#### [Task to carry out]
Please produce a character-exact copy of the listing that follows, omitting all images.
◆ ◆ ◆ ◆ ◆
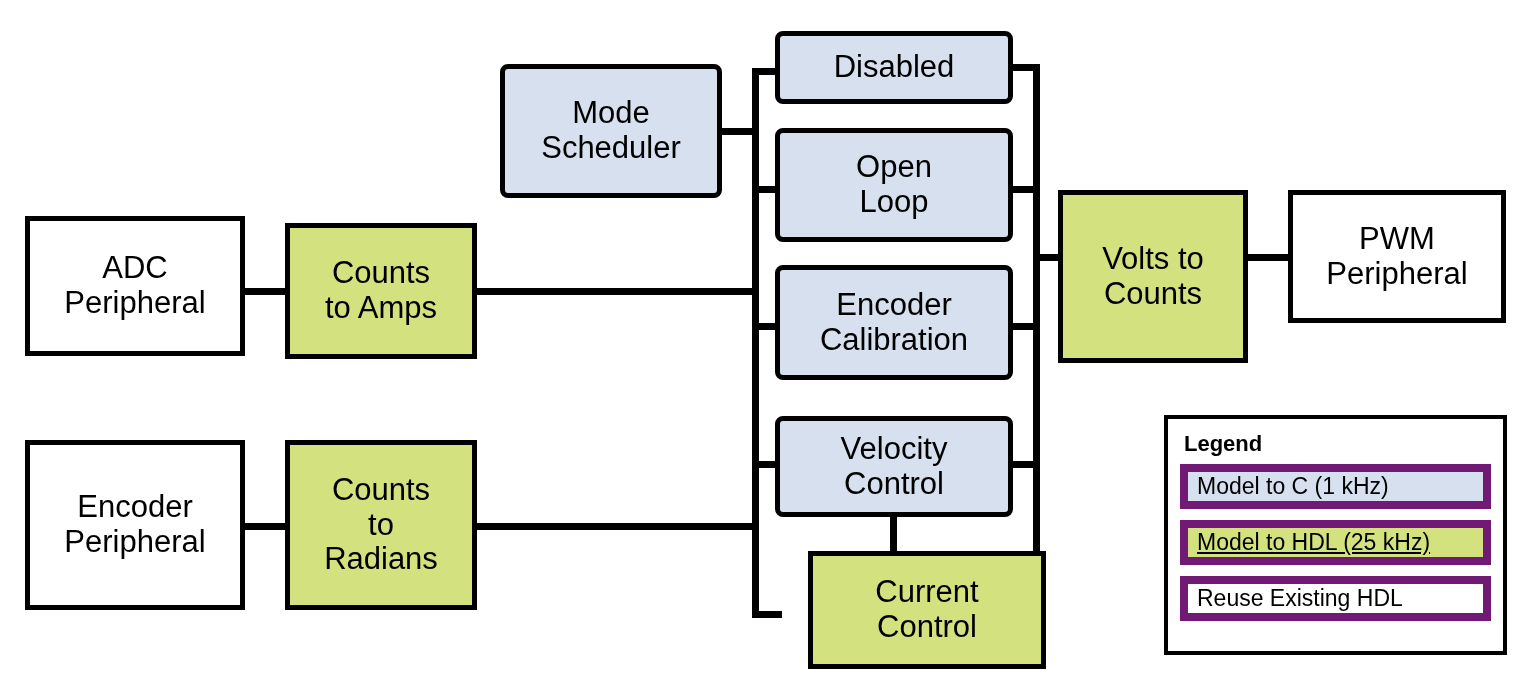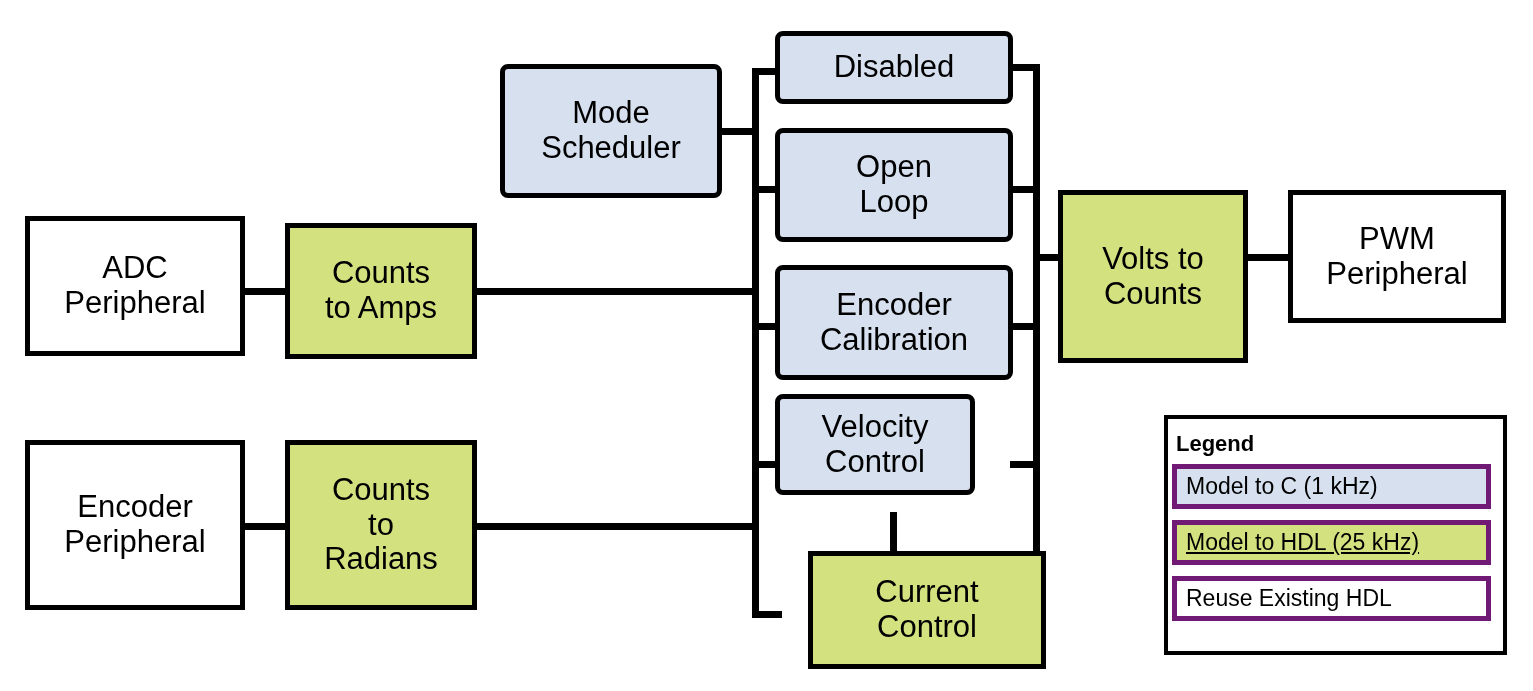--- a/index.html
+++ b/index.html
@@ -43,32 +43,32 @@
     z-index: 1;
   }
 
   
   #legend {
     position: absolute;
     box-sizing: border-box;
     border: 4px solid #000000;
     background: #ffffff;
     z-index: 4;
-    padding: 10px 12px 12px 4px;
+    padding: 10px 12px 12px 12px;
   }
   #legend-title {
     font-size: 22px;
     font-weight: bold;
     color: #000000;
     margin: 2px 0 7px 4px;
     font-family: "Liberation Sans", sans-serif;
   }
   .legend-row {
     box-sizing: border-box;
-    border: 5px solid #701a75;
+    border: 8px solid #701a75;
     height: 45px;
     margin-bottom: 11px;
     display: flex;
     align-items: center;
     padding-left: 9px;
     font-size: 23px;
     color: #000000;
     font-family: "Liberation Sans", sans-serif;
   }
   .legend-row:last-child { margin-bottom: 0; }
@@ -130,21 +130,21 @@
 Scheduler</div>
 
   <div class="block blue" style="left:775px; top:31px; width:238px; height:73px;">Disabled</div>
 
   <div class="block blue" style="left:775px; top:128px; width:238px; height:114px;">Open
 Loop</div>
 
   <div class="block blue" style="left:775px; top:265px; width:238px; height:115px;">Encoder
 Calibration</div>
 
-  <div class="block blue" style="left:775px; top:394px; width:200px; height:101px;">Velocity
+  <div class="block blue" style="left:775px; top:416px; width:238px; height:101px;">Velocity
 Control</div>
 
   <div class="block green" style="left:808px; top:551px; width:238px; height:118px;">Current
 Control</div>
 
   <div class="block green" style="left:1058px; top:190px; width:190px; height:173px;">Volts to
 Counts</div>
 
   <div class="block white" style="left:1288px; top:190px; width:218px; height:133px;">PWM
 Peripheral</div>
◆ ◆ ◆ ◆ ◆
#### [Written answer]
--- a/index.html
+++ b/index.html
@@ -43,32 +43,32 @@
     z-index: 1;
   }
 
   
   #legend {
     position: absolute;
     box-sizing: border-box;
     border: 4px solid #000000;
     background: #ffffff;
     z-index: 4;
-    padding: 10px 12px 12px 4px;
+    padding: 10px 12px 12px 12px;
   }
   #legend-title {
     font-size: 22px;
     font-weight: bold;
     color: #000000;
     margin: 2px 0 7px 4px;
     font-family: "Liberation Sans", sans-serif;
   }
   .legend-row {
     box-sizing: border-box;
-    border: 5px solid #701a75;
+    border: 8px solid #701a75;
     height: 45px;
     margin-bottom: 11px;
     display: flex;
     align-items: center;
     padding-left: 9px;
     font-size: 23px;
     color: #000000;
     font-family: "Liberation Sans", sans-serif;
   }
   .legend-row:last-child { margin-bottom: 0; }
@@ -130,21 +130,21 @@
 Scheduler</div>
 
   <div class="block blue" style="left:775px; top:31px; width:238px; height:73px;">Disabled</div>
 
   <div class="block blue" style="left:775px; top:128px; width:238px; height:114px;">Open
 Loop</div>
 
   <div class="block blue" style="left:775px; top:265px; width:238px; height:115px;">Encoder
 Calibration</div>
 
-  <div class="block blue" style="left:775px; top:394px; width:200px; height:101px;">Velocity
+  <div class="block blue" style="left:775px; top:416px; width:238px; height:101px;">Velocity
 Control</div>
 
   <div class="block green" style="left:808px; top:551px; width:238px; height:118px;">Current
 Control</div>
 
   <div class="block green" style="left:1058px; top:190px; width:190px; height:173px;">Volts to
 Counts</div>
 
   <div class="block white" style="left:1288px; top:190px; width:218px; height:133px;">PWM
 Peripheral</div>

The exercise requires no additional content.